Two fourth-graders in Edmond, Okla., went to the hospital after eating what looked like commercial gummy candies. In Cooper City, Fla., nine children were hospitalized after snarfing what seemed almost identical to a common brand of sour candy. And in Roy, Utah, five children consumed a candy called Nerds Rope, leaving two of them hospitalized. The package looked just like the popular candy made by Nestlé – but the product contained 400 milligrams of THC, the chemical in marijuana that makes people high. The candy with about 40 times the normal dose used by regular pot smokers was accidentally given out in food boxes to 63 people at the Utah Food Bank.

This week, a dozen major food and beverage companies including Pepsi, General Mills and Kellogg called on Congress to do more to prevent the proliferation of marijuana-infused copycat products that mimic their well-known brands.

They want to deter the sale of the products by broadening an existing law so that THC-laced products that simulate the “famous marks” of known brands would be considered counterfeit.

“Double Stuf Stoneos” might be worth a chuckle if you’re in the right frame of mind, but children are increasingly being duped by the use of famous brand logos, characters, trademarks and fonts on edible products containing THC. On the label, they see the same come-hither chocolate wafers and creamy filling of their favorite cookie but do not zero in on the knockoff’s fine print that says, “Contains THC.” They may not even be reading yet.

The U.S. Food and Drug Administration reported 2,362 THC exposure cases from the start of 2021 through this February. Of those exposures, 41 percent involved children. With medical marijuana now legal in 37 states and recreational cannabis legal in 18 states and the District of Columbia, the number of THC- and CBD-infused food and beverage items has exploded.

New Jersey had its first day of recreational marijuana sales last week. Customers bought almost $2 million worth of recreational cannabis products in a single day, according to the New Jersey Cannabis Regulatory Commission.

But that’s a problem when the edibles involved are Cheetos, Doritos or other tasty name-brand treats, said Danielle Ompad, an epidemiologist who studies illicit drugs. Ompad is the author of a new study on copycat packaging in cannabis sales that was published this month in the journal Drug and Alcohol Dependence.

“I don’t imagine a lot of people are trying to dose kids,” she said. “But kids have gotten a hold of people’s products. Even if parents have carefully put them away, kids are crafty little creatures.”

Ompad said that in her investigation of cannabis products, only 8 percent of packages were look-alikes, so it’s not a widespread problem, she said. But frequently, these are sold online, making them harder to regulate or stamp out, said Katie Denis, the vice president for communications at the Consumer Brands Association, one of the groups asking Congress to address the problem.

She said that in many cases, there are new companies whose sole mission is to make spoof packaging that looks like major brands, often with stoner puns and jokes woven in (in the style of Wacky Packages trading cards in the 1970s that parodied consumer products). Cannabis producers buy the empty bags online and fill them with drug-infused product. Many of the copycat packages list no manufacturer, so tracing them is hard.

“In drug busts, they are finding these empty mylar bags,” she said. “It’s not always clear you could take legal action against the manufacturer of those empty bags.”

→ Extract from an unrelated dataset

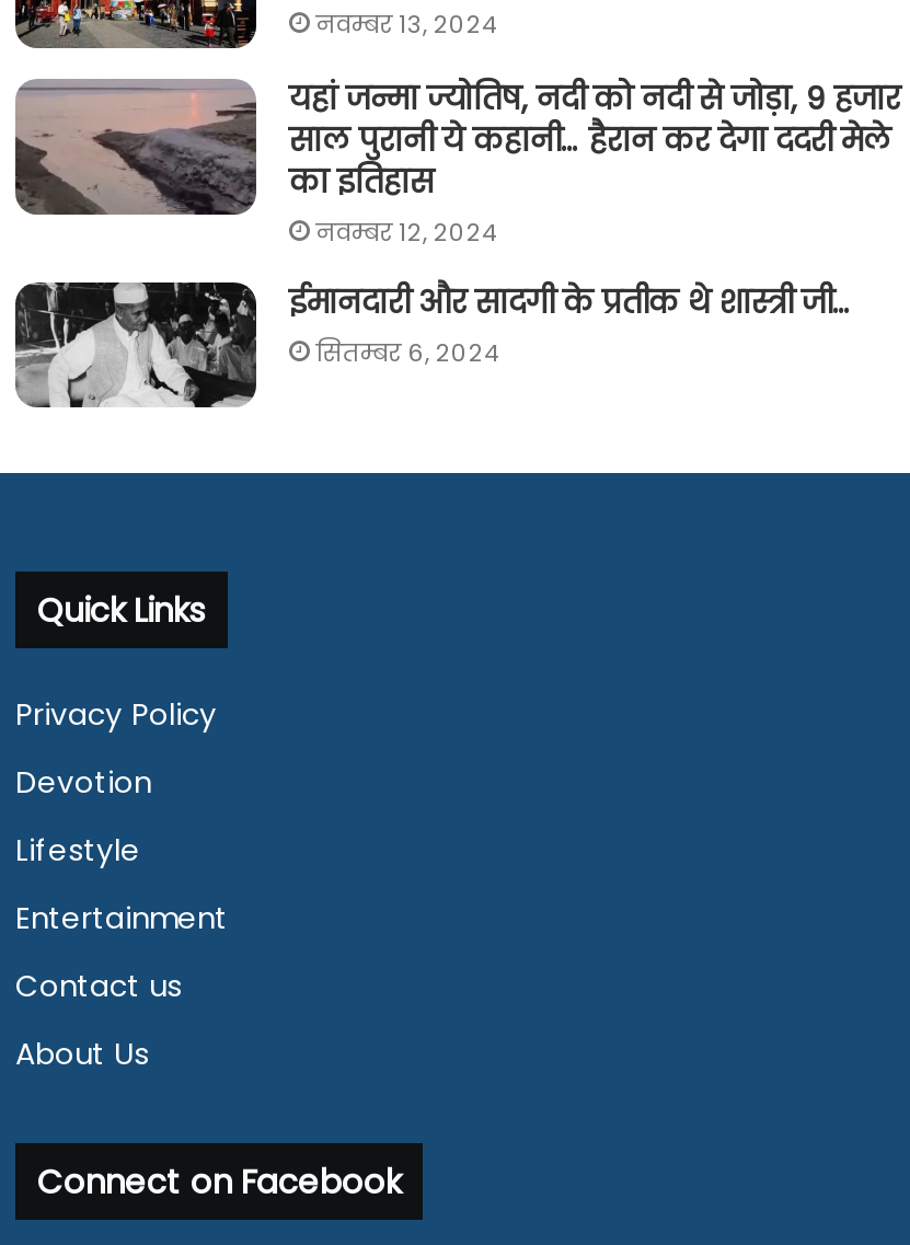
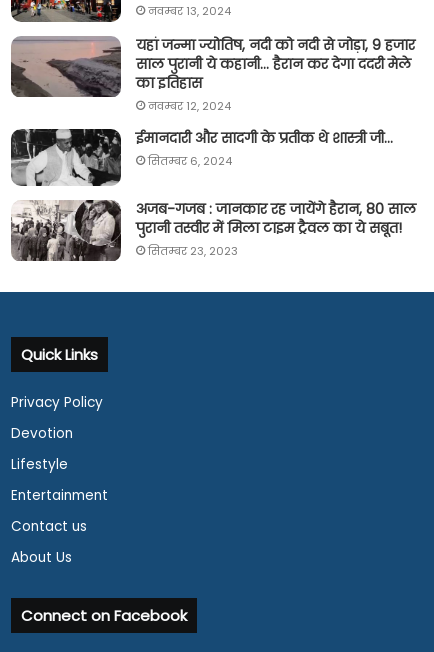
none -> [11,199,416,262] [image] | अजब-गजब : जानकार रह जायेंगे हैरान, 80 साल | पुरानी तस्वीर में मिला टाइम ट्रैवल का ये सबूत! | सितम्बर 23, 2023

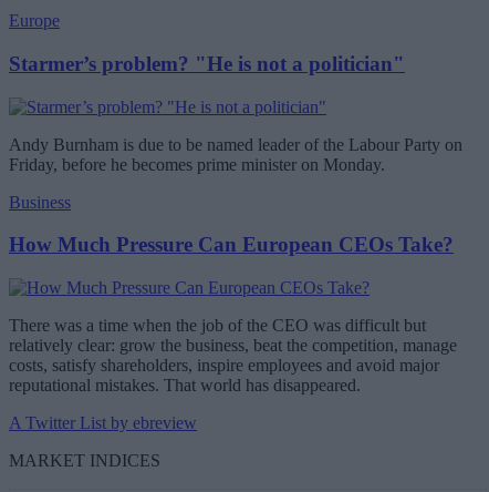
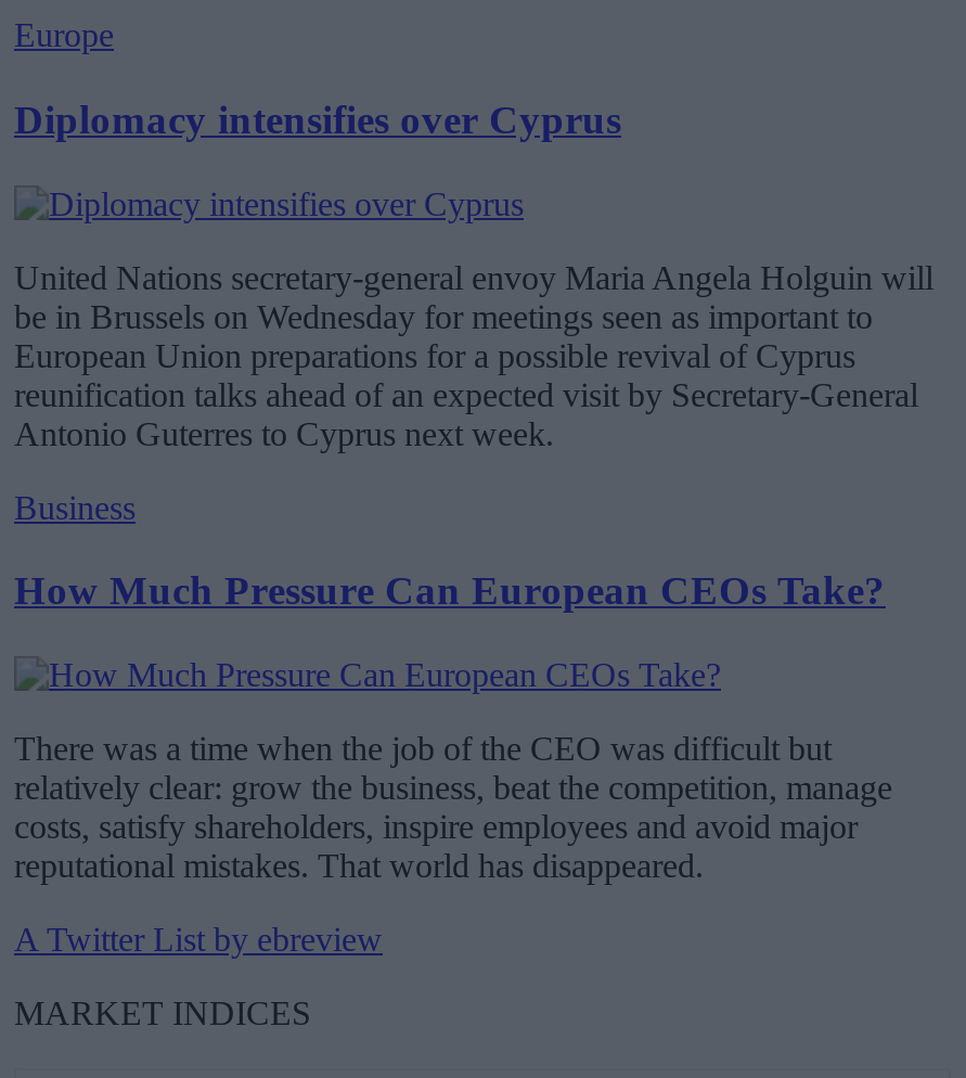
[9,52,405,75] Starmer’s problem? "He is not a politician" -> [14,96,621,142] Diplomacy intensifies over Cyprus
[9,135,462,174] Andy Burnham is due to be named leader of the Labour Party on | Friday, before he becomes prime minister on Monday. -> [14,258,933,451] United Nations secretary-general envoy Maria Angela Holguin will | be in Brussels on Wednesday for meetings seen as important to | European Union preparations for a possible revival of Cyprus | reunification talks ahead of an expected visit by Secretary-General | Antonio Guterres to Cyprus next week.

Denis said the companies are asking for a simple change to the Shop Safe Act, which bars the sale of “counterfeit” products. They want the language to be amended to include the broader term “famous marks.” That would cover Cheetos’ Chester Cheetah riding his skateboard, which already would be prohibited under existing law, but also the orange-and-red bag festooned with its signature nubby, orange-dusted puffs. A famous mark is something widely recognized by the consuming public. The amendment would make clear that products that loosely spoof well-known products are prohibited for sale online under the law if they “implicate health and safety.”

“This amendment would be giving us the tools we need to go after the problem at the root source,” Denis said. “If it’s not this, it should be something else, because the problem is growing.”

While there have been no reports of deaths associated with overdoses of marijuana products, the copycat products are not harmless: According to the U.S. Centers for Disease Control and Prevention, children who have eaten THC-laced foods can become very sick, and “they may have problems walking or sitting up or may have a hard time breathing.”

Many supporters of broader availability of marijuana are nevertheless concerned that copycat products in the hands of children might turn public sentiment against legalization of the drug.

“It was inevitable that something like this was going to happen from these large brands. Cannabis companies have used intellectual property owned by these brands to build following for themselves for years,” said Paul Henderson, the chief executive of High Times, a cannabis magazine started in 1974.

“We can’t say that High Times has never taken advertising from [makers of look-alike products] in the past, but it’s something we’re much more in tune with today as the market has changed and matured,” he said.

Food companies have invested decades in developing the credibility and trustworthiness of their recognizable brands, “and they are being hijacked,” said Fred Niehaus, the chairman of the Policy Center for Public Health and Safety, a cannabis advocacy group.

“We are in a transition period, and we have to separate the legitimate cannabis industry from the illicit operators.”